Source information section start

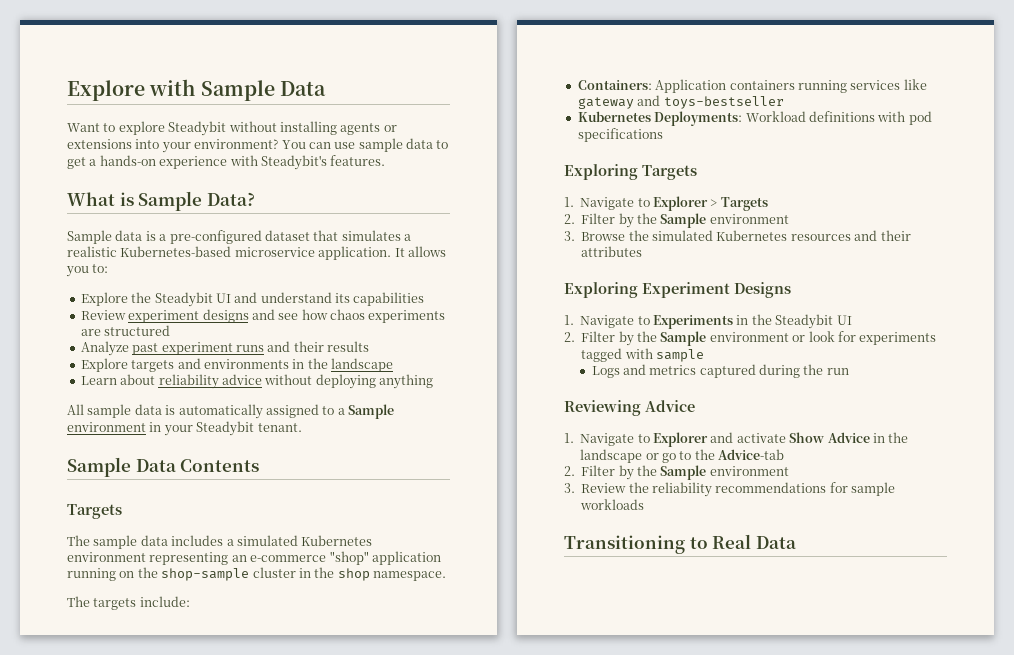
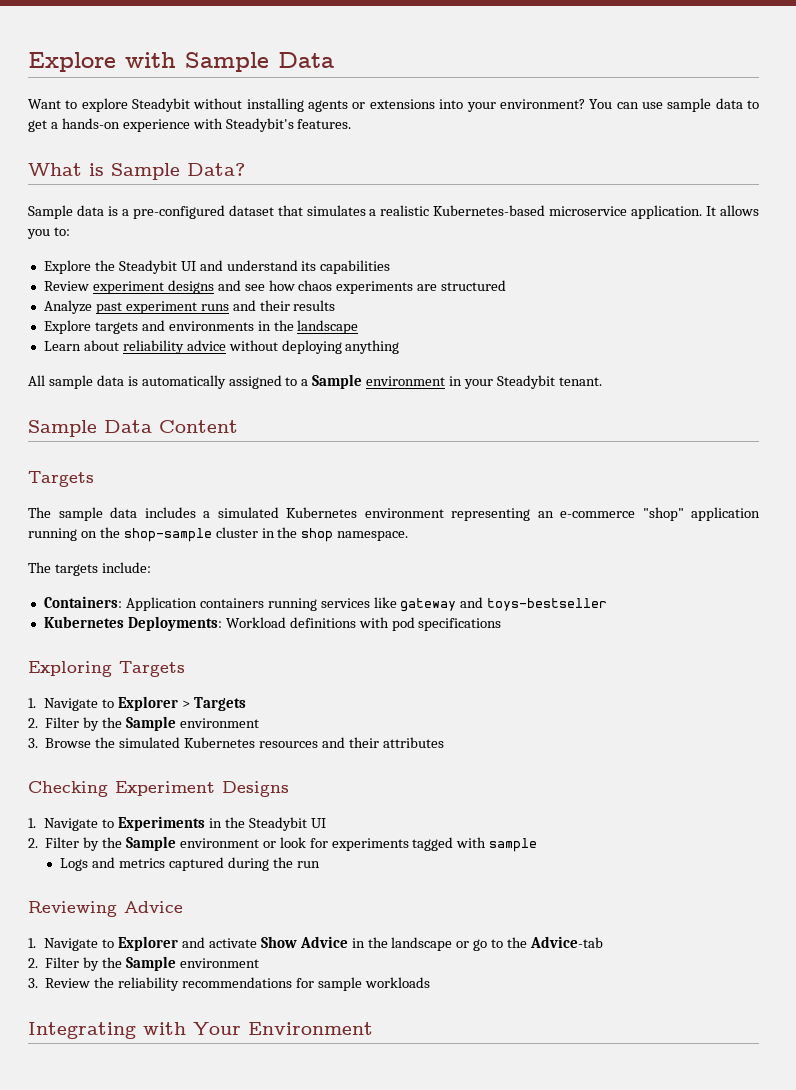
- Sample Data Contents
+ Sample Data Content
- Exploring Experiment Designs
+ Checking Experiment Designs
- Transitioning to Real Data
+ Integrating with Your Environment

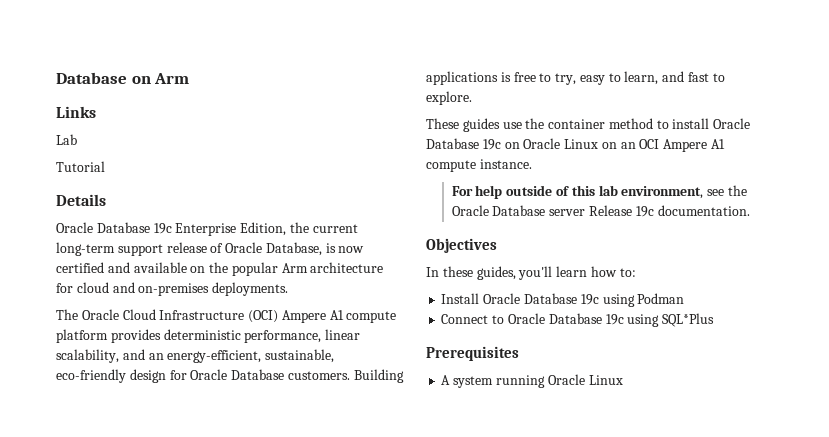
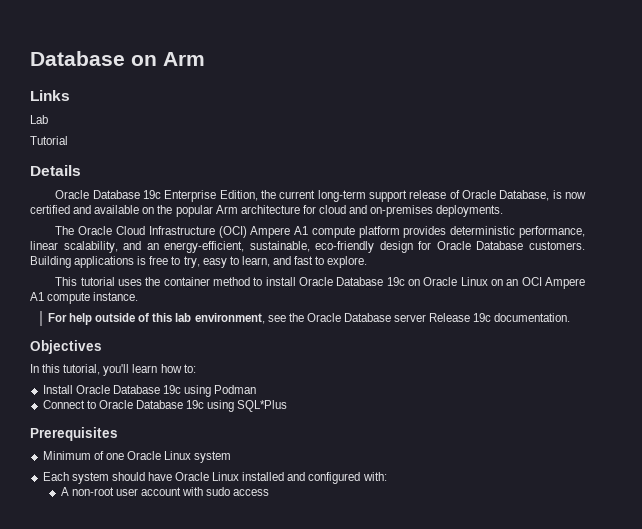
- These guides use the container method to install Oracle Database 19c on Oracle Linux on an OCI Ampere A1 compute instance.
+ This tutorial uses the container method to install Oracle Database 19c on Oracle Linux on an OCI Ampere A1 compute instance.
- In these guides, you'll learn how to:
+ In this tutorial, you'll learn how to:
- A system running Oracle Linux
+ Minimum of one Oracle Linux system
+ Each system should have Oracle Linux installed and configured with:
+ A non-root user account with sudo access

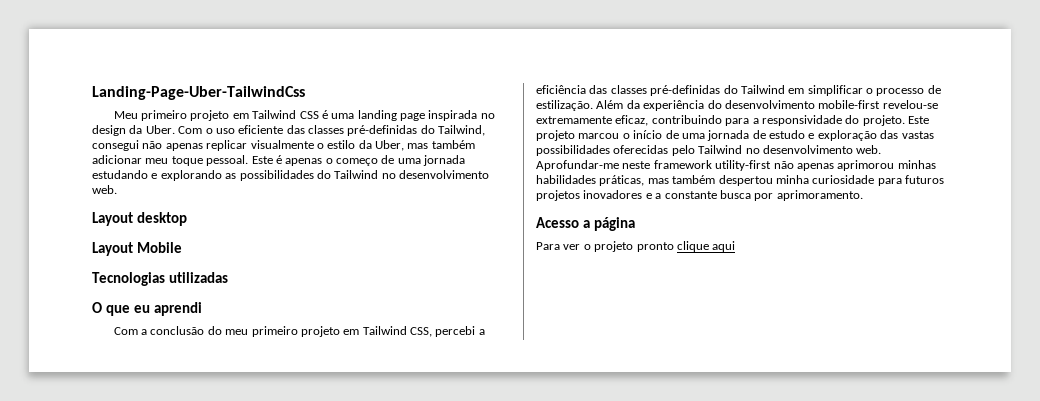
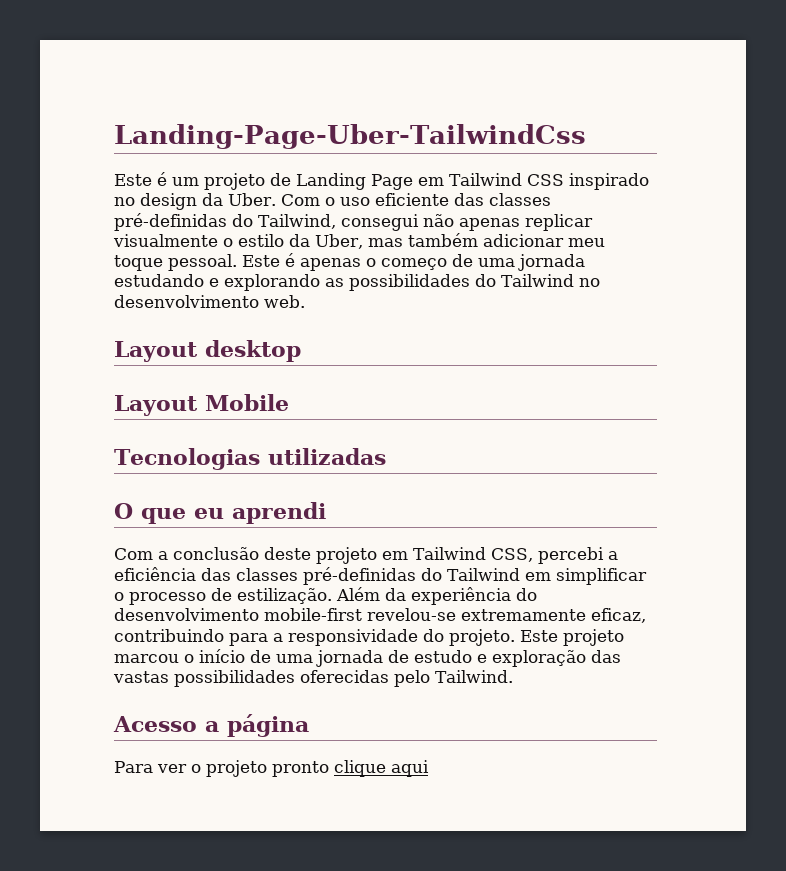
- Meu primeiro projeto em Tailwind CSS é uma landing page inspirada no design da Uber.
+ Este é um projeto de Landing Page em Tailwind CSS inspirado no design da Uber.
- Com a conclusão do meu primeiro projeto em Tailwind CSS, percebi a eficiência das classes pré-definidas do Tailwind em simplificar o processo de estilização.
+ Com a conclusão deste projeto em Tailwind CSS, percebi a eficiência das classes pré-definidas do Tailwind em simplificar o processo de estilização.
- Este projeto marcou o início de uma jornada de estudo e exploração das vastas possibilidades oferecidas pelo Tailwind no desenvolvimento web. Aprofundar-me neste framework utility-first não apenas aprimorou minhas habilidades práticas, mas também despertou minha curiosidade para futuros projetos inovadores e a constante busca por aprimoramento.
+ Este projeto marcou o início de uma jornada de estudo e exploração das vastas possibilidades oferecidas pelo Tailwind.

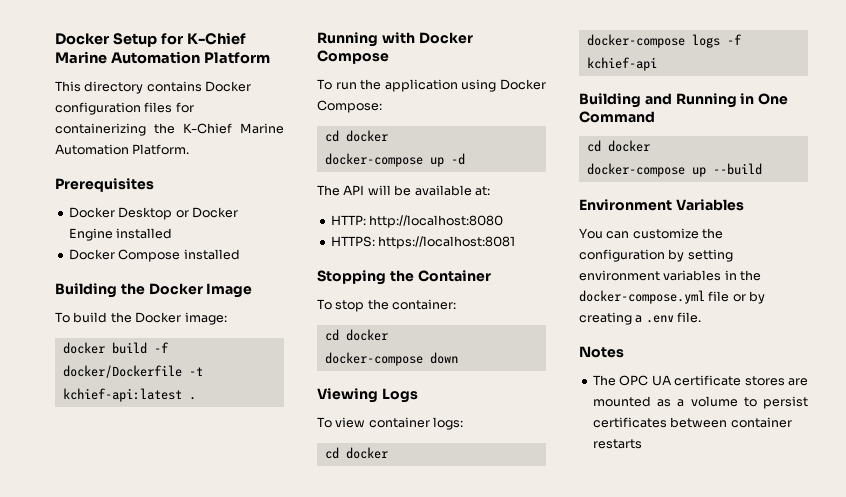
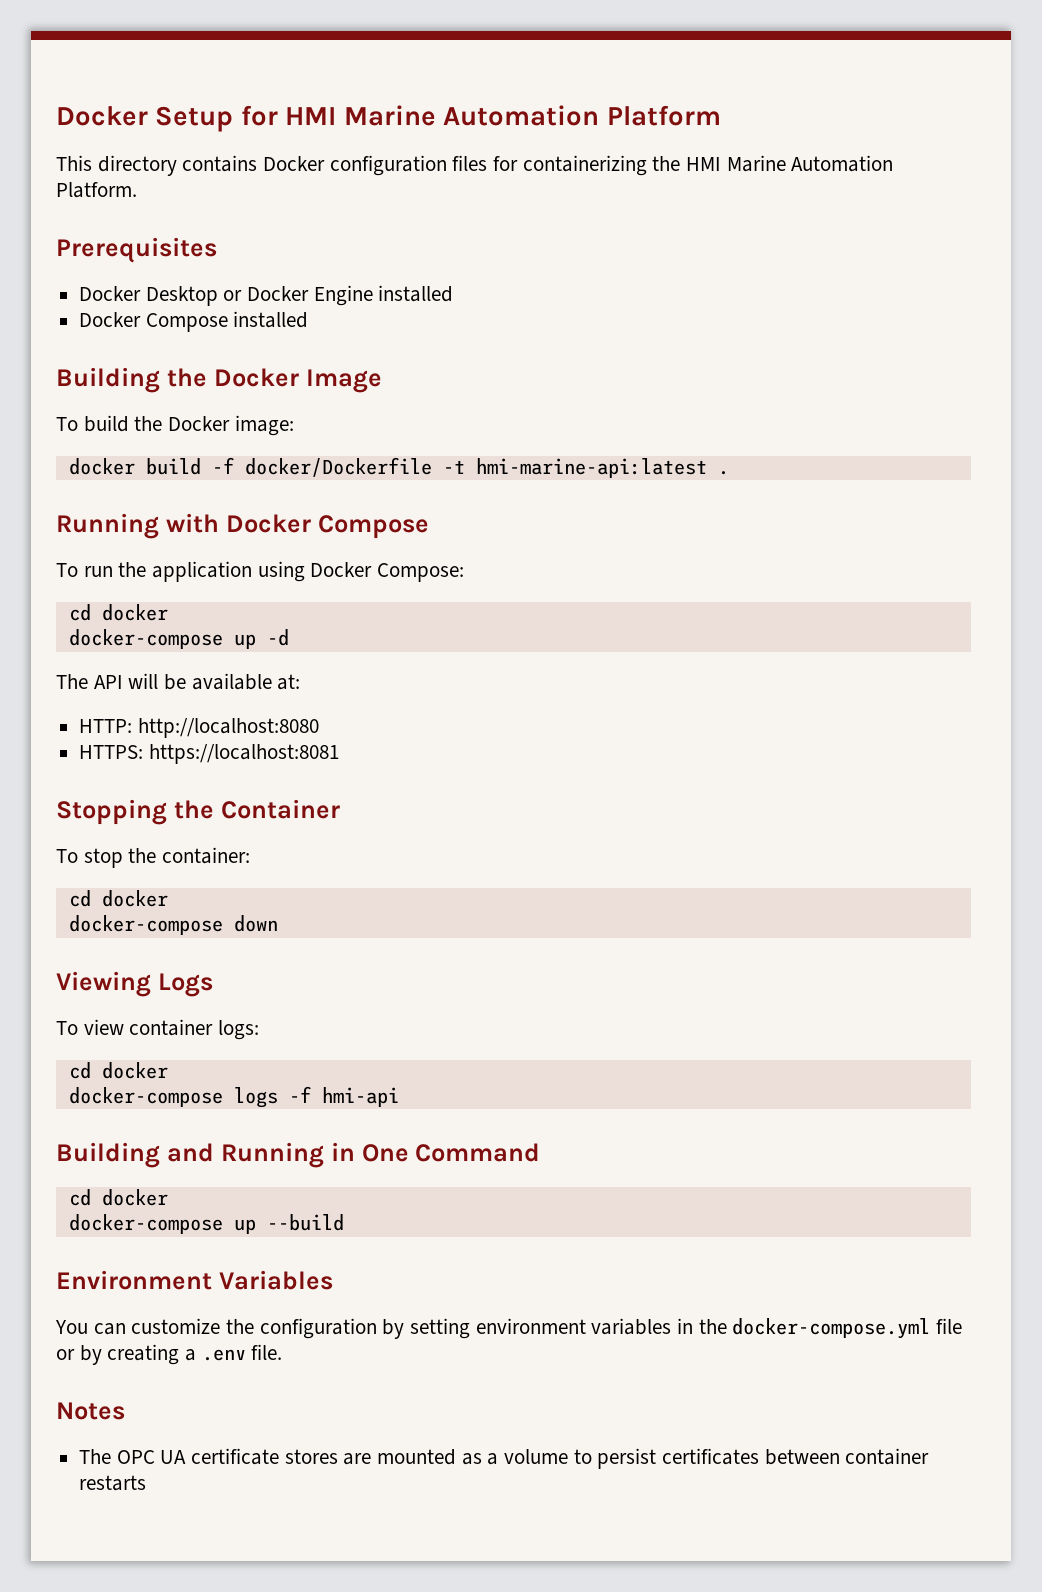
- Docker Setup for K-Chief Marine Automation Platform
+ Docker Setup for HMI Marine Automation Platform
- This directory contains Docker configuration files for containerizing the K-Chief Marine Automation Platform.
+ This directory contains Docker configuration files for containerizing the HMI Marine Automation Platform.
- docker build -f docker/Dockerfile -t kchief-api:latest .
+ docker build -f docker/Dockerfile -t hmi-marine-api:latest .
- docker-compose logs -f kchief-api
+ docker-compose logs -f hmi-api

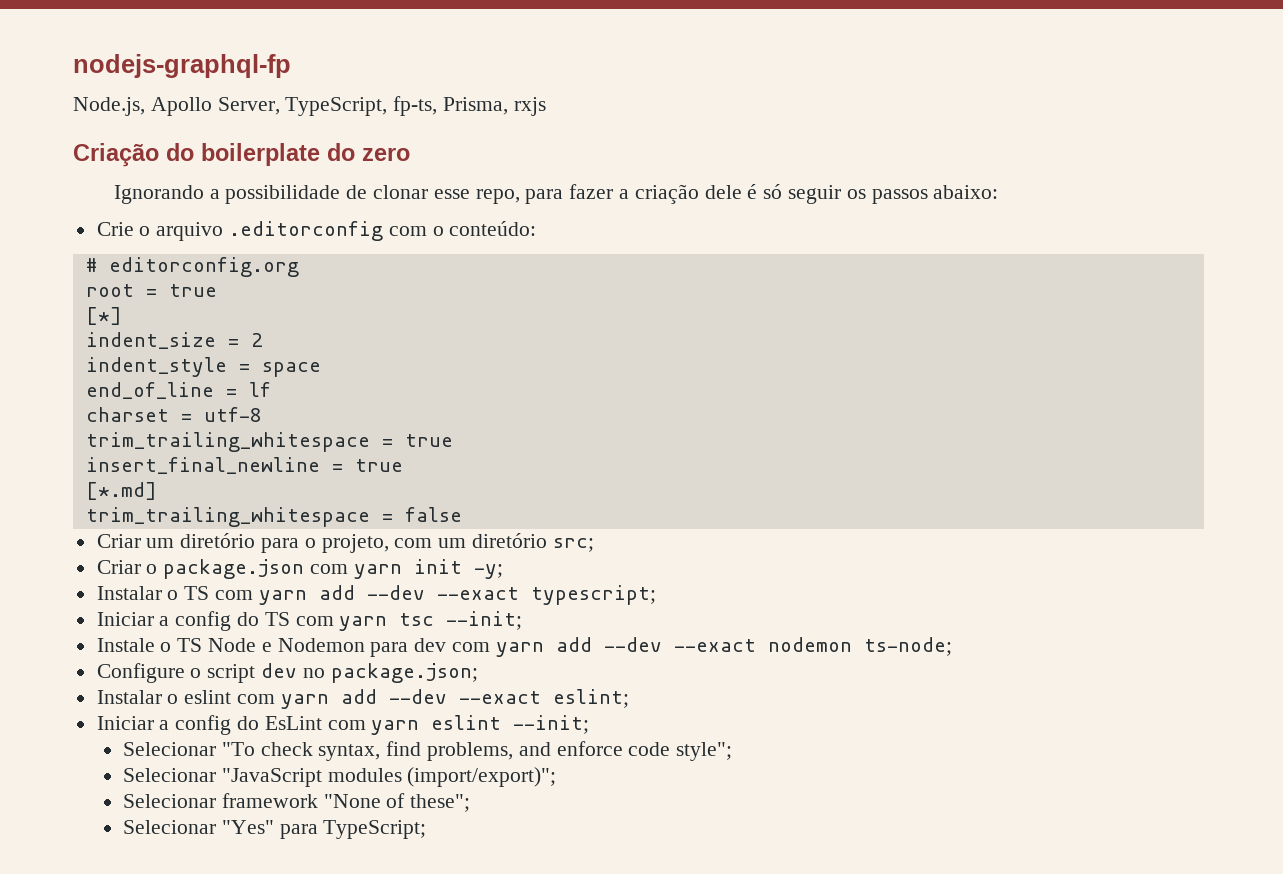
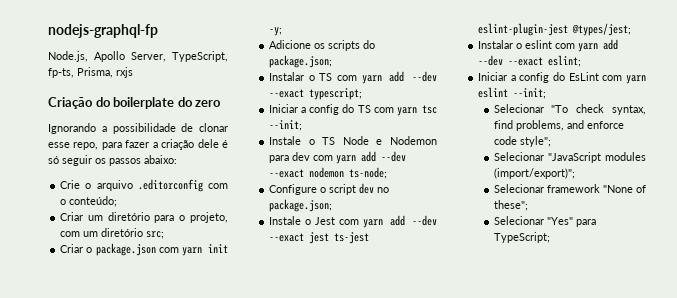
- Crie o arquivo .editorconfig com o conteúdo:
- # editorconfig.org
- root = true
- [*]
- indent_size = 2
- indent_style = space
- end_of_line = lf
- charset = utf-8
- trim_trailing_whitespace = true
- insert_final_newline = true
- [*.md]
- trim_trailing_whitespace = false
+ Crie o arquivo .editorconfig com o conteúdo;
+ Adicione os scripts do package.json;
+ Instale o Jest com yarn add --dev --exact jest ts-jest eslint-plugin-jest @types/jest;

Source information section end

**Task to carry out**
In the records above, find the line with "inspirado no design da Uber."; write out exactly that line and each one after it, stopping after the line with "- Com a conclusão".

**Solution to this problem**
+ Este é um projeto de Landing Page em Tailwind CSS inspirado no design da Uber.
- Com a conclusão do meu primeiro projeto em Tailwind CSS, percebi a eficiência das classes pré-definidas do Tailwind em simplificar o processo de estilização.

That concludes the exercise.